No surprise then that the Indian democratic system per se seems now hostage to a new order of legitimacy.

Not the people but a clutch of CEOs drawn from across both the political and entrepreneurial segments succeed with each passing day in usurping the democratic space of governmental legitimacy.

Even as the Left has withdrawn support to the UPA, well-known satraps of the new supporting party, the Samajwadi Party, are already busy seeking changes in ministerial portfolios at the behest of known industrial magnates. Indeed, the remainder of the UPA tenure seems set to witness a contest among windfall-profit-making corporates, mediated through the Cabinet.

And we thought sovereignty rests in the people. More fool we.

It has been noted that India’s political system remains severely handicapped by an absence of inner-party democracy (with the exception of the Left parties); it is should not be hard to imagine what further damage to the very idea of democratic legitimacy and democratic governance may be wrought by the new culture of authority that corporate clout and an obliging political system seem conjointly willing to impose on the Republic.

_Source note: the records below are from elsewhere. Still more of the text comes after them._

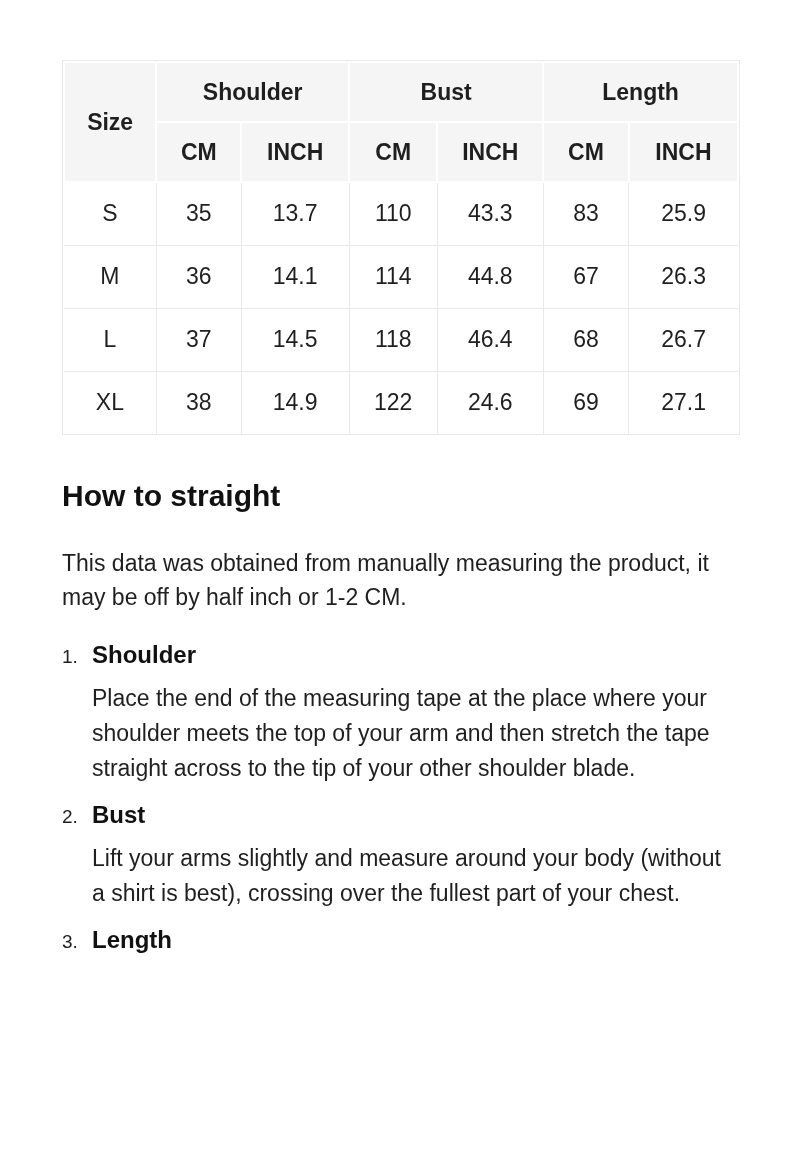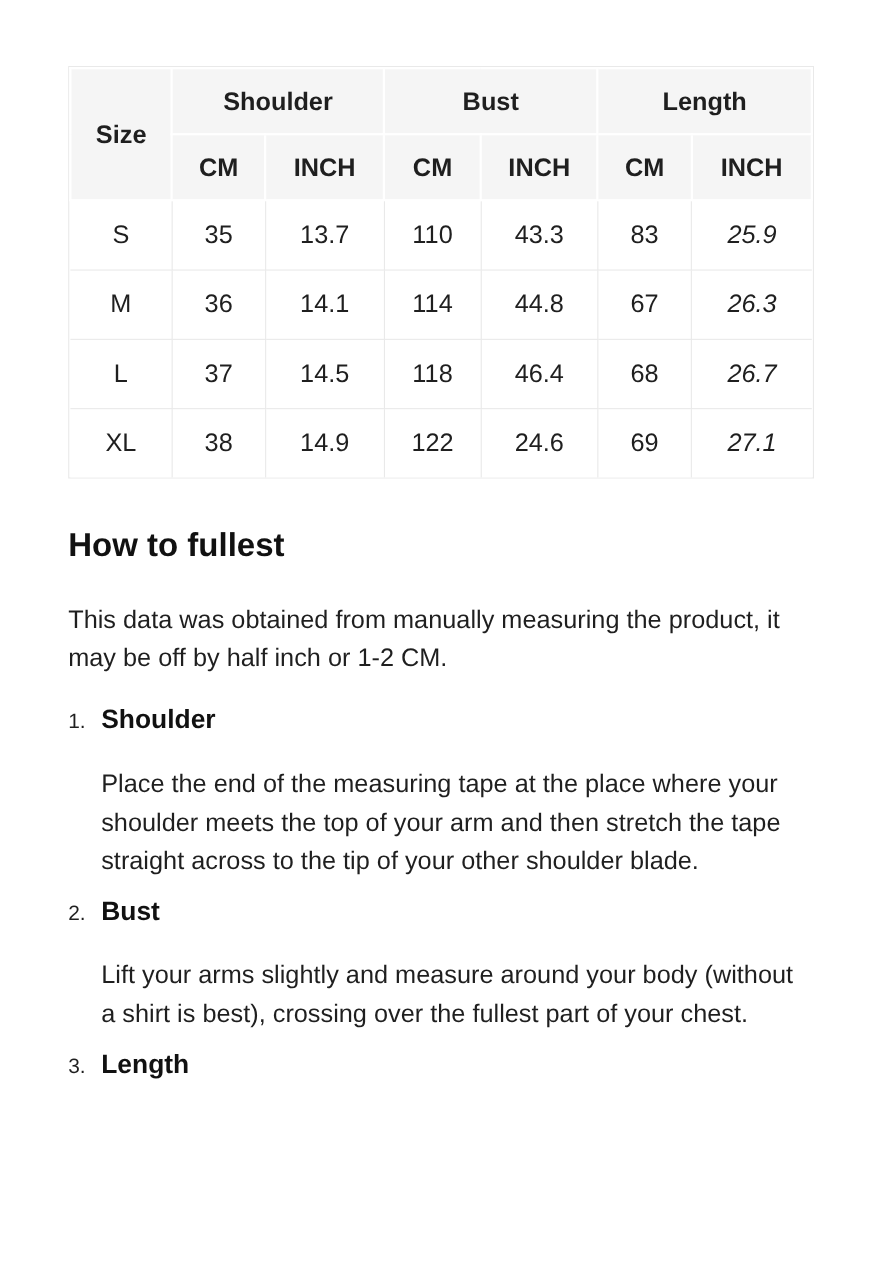"25.9" table.size-table td:last-child { font-style: italic -> none }
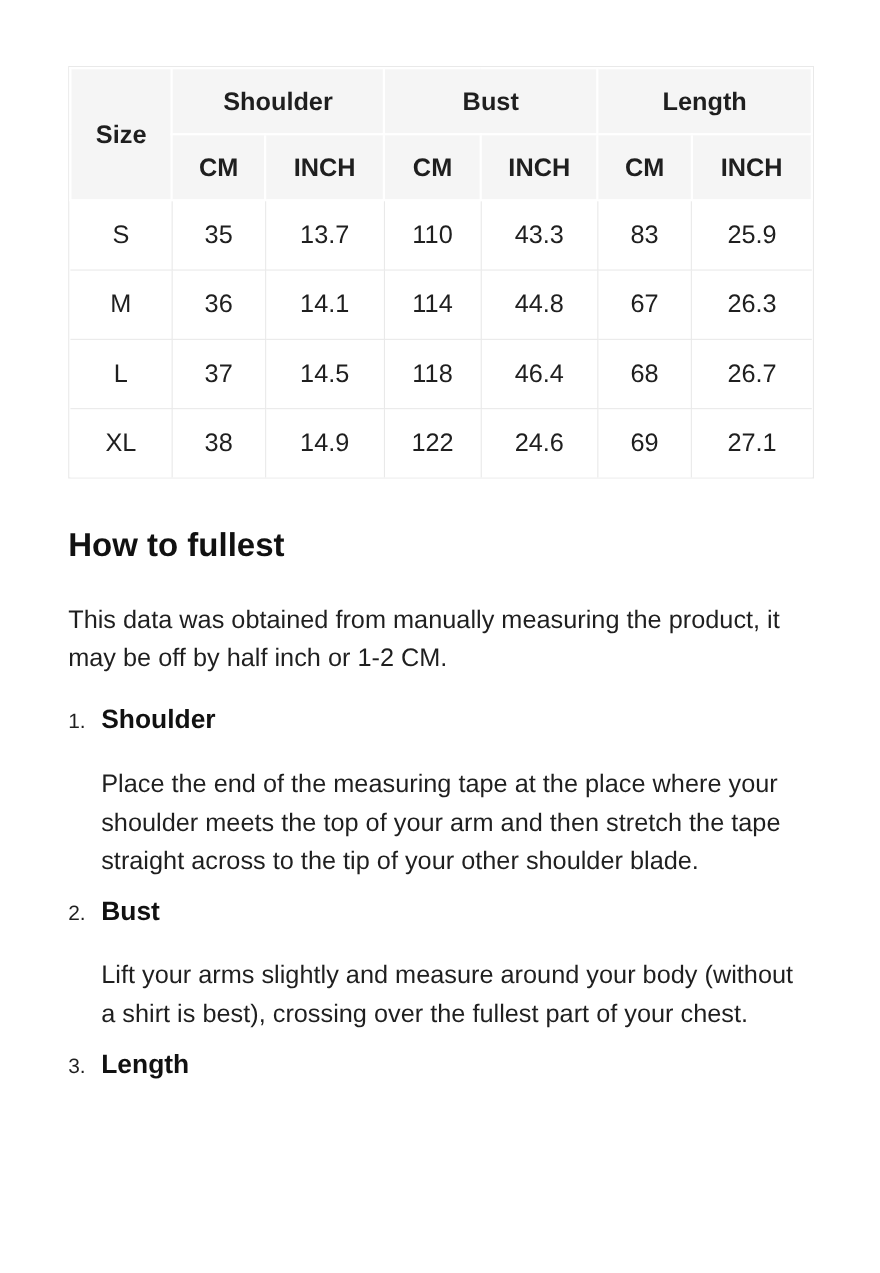"How to fullest" h2.htm-title { text: fullest -> straight }
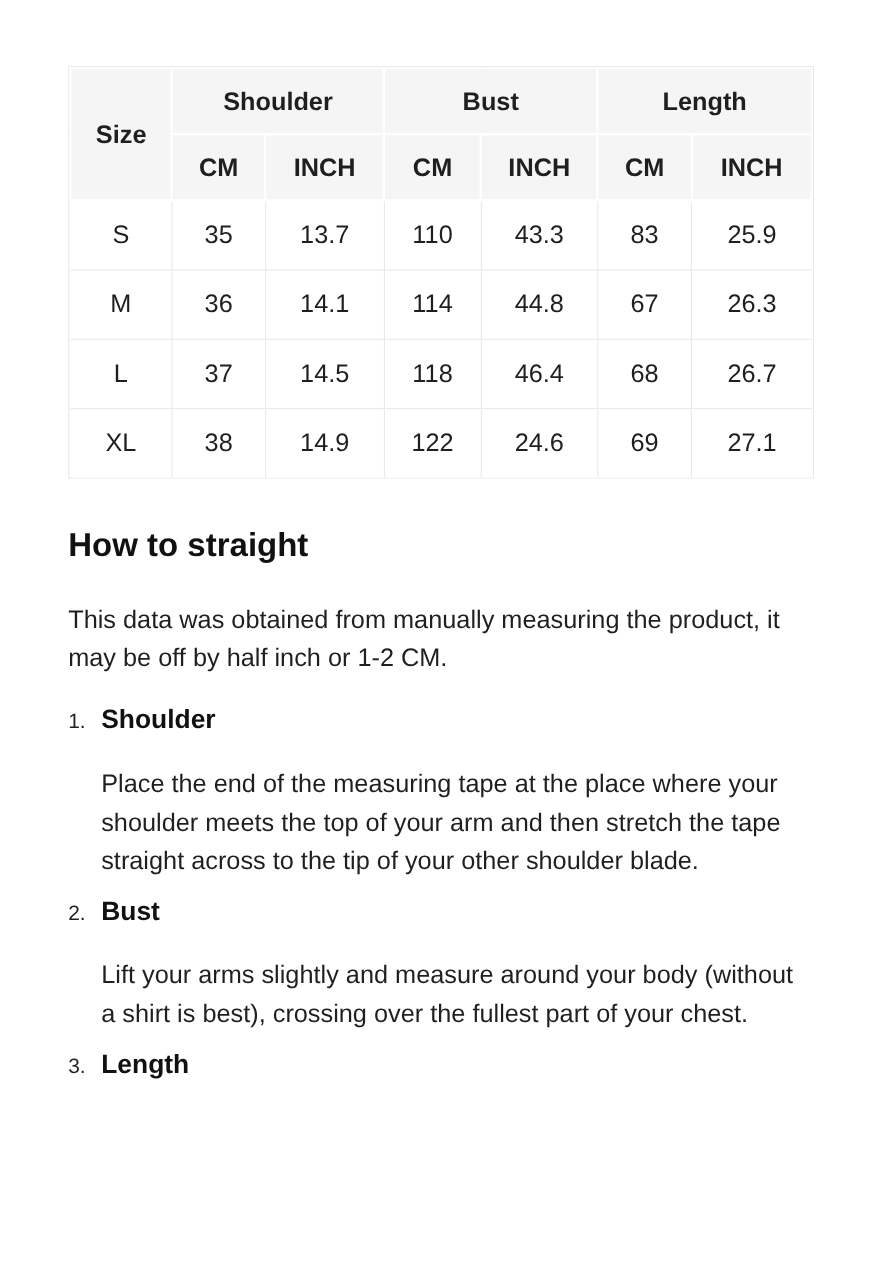"Place the end of the" .step-desc { margin-top: 25px -> 11px }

All that betokening cliques and lobbies whose interests require that as little of policy-making is made transparent to the people as can be. No more resonant instance of that than the current fiasco wherein the Congress-led UPA sought the allegiance of the Left parties to the nuclear deal without as much as showing them the draft of the agreement drawn between the Indian Government and the IAEA. The pretext that the draft was a “privileged/classified” document has now been exposed by no less than members of the IAEA Board of Governors—past and present—who have clearly stated that such documents become privileged only when the text is adopted by the IAEA Board. Prior to that happening it is for the member countries to do as they like with the draft!

All this by a government which is rightly lauded for having given to the Republic its first ever Right to Information Act!

VI

These shenanigans around the nuclear deal, though, have performed one useful function: they have pushed into the background the misery confronted by India’s poor—some 78 per cent of the population—as a result of galloping inflation and rising food process.

A circumstance that speaks eloquently to where the priorities of the government lie.

The less said about the state of policing and law and order in town and country the better.

It will be interesting to see how the electorate of India in the coming general elections pronounces on these occurrences. Will they simply go from frying pan into fire and vote the Right-wing BJP, or can the Left stand to gain from a fight it has put up through a staunch adherence to principle and argument? Or is India doomed to produce another pot pourri that may nicely become amenable to further ravages of opportunist dismantling?

Be it said that the elections of 2009, supposing that the Manmohan Government survives the trust vote due to take place on July 21 and 22, will be a watershed one.